Мой собеседник, лукаво посмеиваясь, медлил с ответом.
— Сами не догадаетесь? Нет? Ну, то-то же. Сплоховал наш сапожник! Никогда больше ни одной катаракты не снял. Сам, говорят, плакал, а ни в какую: «Не просите, и не подносите — не могу! Глаз, это, братцы, такое…» Пока не знал, все мог. А узнал — и руки опустились.
— Двусмысленная история. И, не обессудьте, мало касательства имеет к нашему спору. Чужой глаз — одно, своя судьба — другое. Тут я хозяин, мое право и знать, и предвидеть.
Физиономия Владислава Васильевича выразила ироническое любованье моей персоной:
— Какой вы упрямец, сударь мой! Словно молодой петушок… Неужели, батенька, столько лет проживши, все верите, что вы своей судьбе хозяин? Когда это смертному дано было что-нибудь предвидеть? А судьба, она недаром дамского роду: ну злодейка, ну шутница! А пуще всего ей не любо, когда самонадеянный смертный мнит, будто может ею управлять. На что я умен — без ложной скромности вам признаюсь, люди мы свои, — а и то, бывало, страдал жестоко за свою предусмотрительность. Не по душе вам пришелся мой гениальный сапожник? Ну, так послушайте, в какую калошу сел сам доктор Подобедов.
Тут Владислав Васильевич как-то поерзал в кресле, устраиваясь поудобнее, словно пес, когда он вознамерится со вкусом вздремнуть. Где были прежде мои глаза? Право, на этакие бельма тоже надобны услуги сапожника. Всегда считал Подобедова пустейшим болтуном, а какой любопытный оказался субъект…
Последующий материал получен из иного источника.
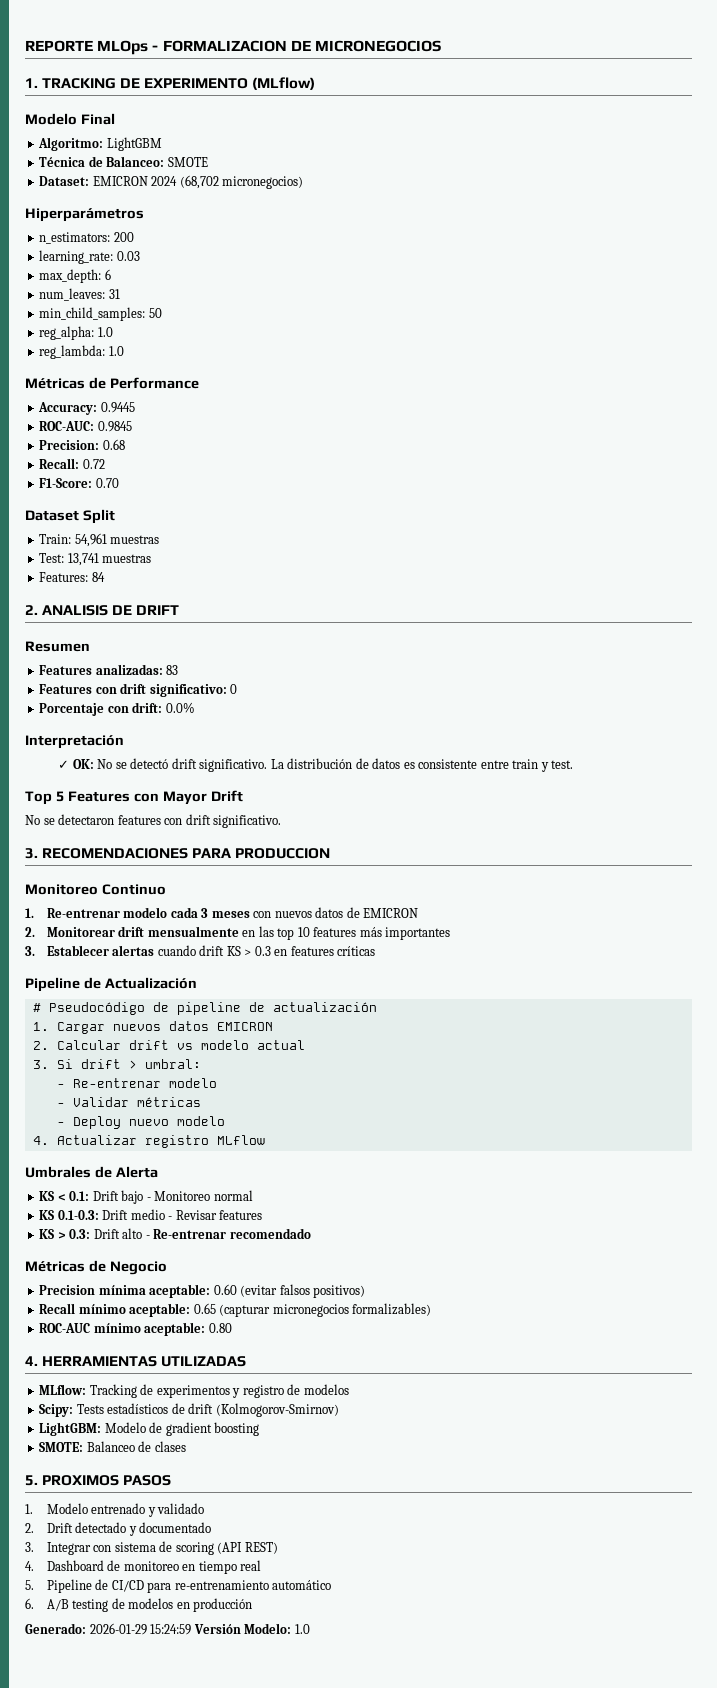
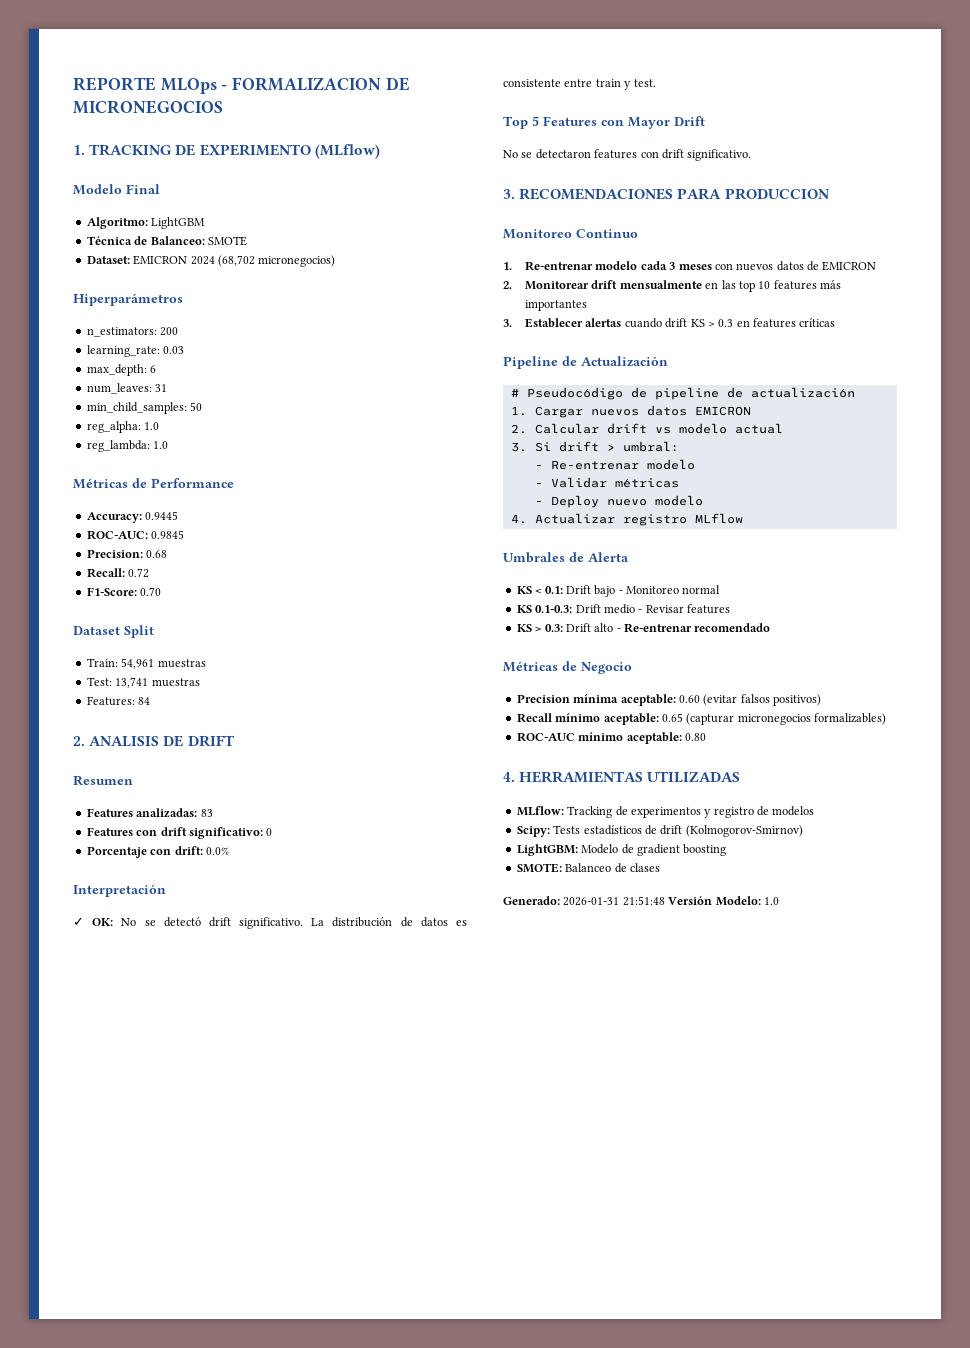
- 5. PROXIMOS PASOS
- 1. Modelo entrenado y validado
- 2. Drift detectado y documentado
- 3. Integrar con sistema de scoring (API REST)
- 4. Dashboard de monitoreo en tiempo real
- 5. Pipeline de CI/CD para re-entrenamiento automático
- 6. A/B testing de modelos en producción
- Generado: 2026-01-29 15:24:59 Versión Modelo: 1.0
+ Generado: 2026-01-31 21:51:48 Versión Modelo: 1.0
— Случилось это в январе восемнадцатого. Какие-то звероподобные мужики притащили мне на дом пациента. Время уж за полночь перевалило, он весь в крови, искромсанный… Я им говорю: «Не по моей части такой больной. Вам надобно к хирургу. Трофимова Михаила Михалыча знаете?» А они: «До Трофимова мы его живым не дотащим. Не хочешь лечить? Смотри, сам к Трофимову угодишь!»
Прежде мне казалось, что у врачей, не в пример судейским, занятия мирные. Если не считать холерных бунтов и тому подобных исключительных положений, благое дело: облегчай страдания ближнего, как можешь, — и совесть чиста, и почтение в обществе обеспечено. Только здесь, наслушавшись воспоминаний Ольги Адольфовны и рассказов Муськи, азартно превращающей отцовскую практику в цепь эпизодов героической легенды, я понял, сколь далеки от истины были мои представления.
— Делать нечего, — продолжал Подобедов. — Занялся я моим окровавленным пациентом. На его, да и на мое счастье, раны были не столь уж и опасны. Выходил я его. Платы, понятно, не ждал: избавиться бы от проходимца поскорей, и то благо. Однако расплатился он щедро, как богач. А прощаясь, говорит: спасибо вам, дескать, Владислав Васильевич, с того света вы меня вытащили. Думал я тут, чем вас отблагодарить. И нашел! Времена нынче беспокойные, шалит народ, а вам, знаю, приходится и по темной поре на глухих задворках появляться, ежели к больному срочно зовут.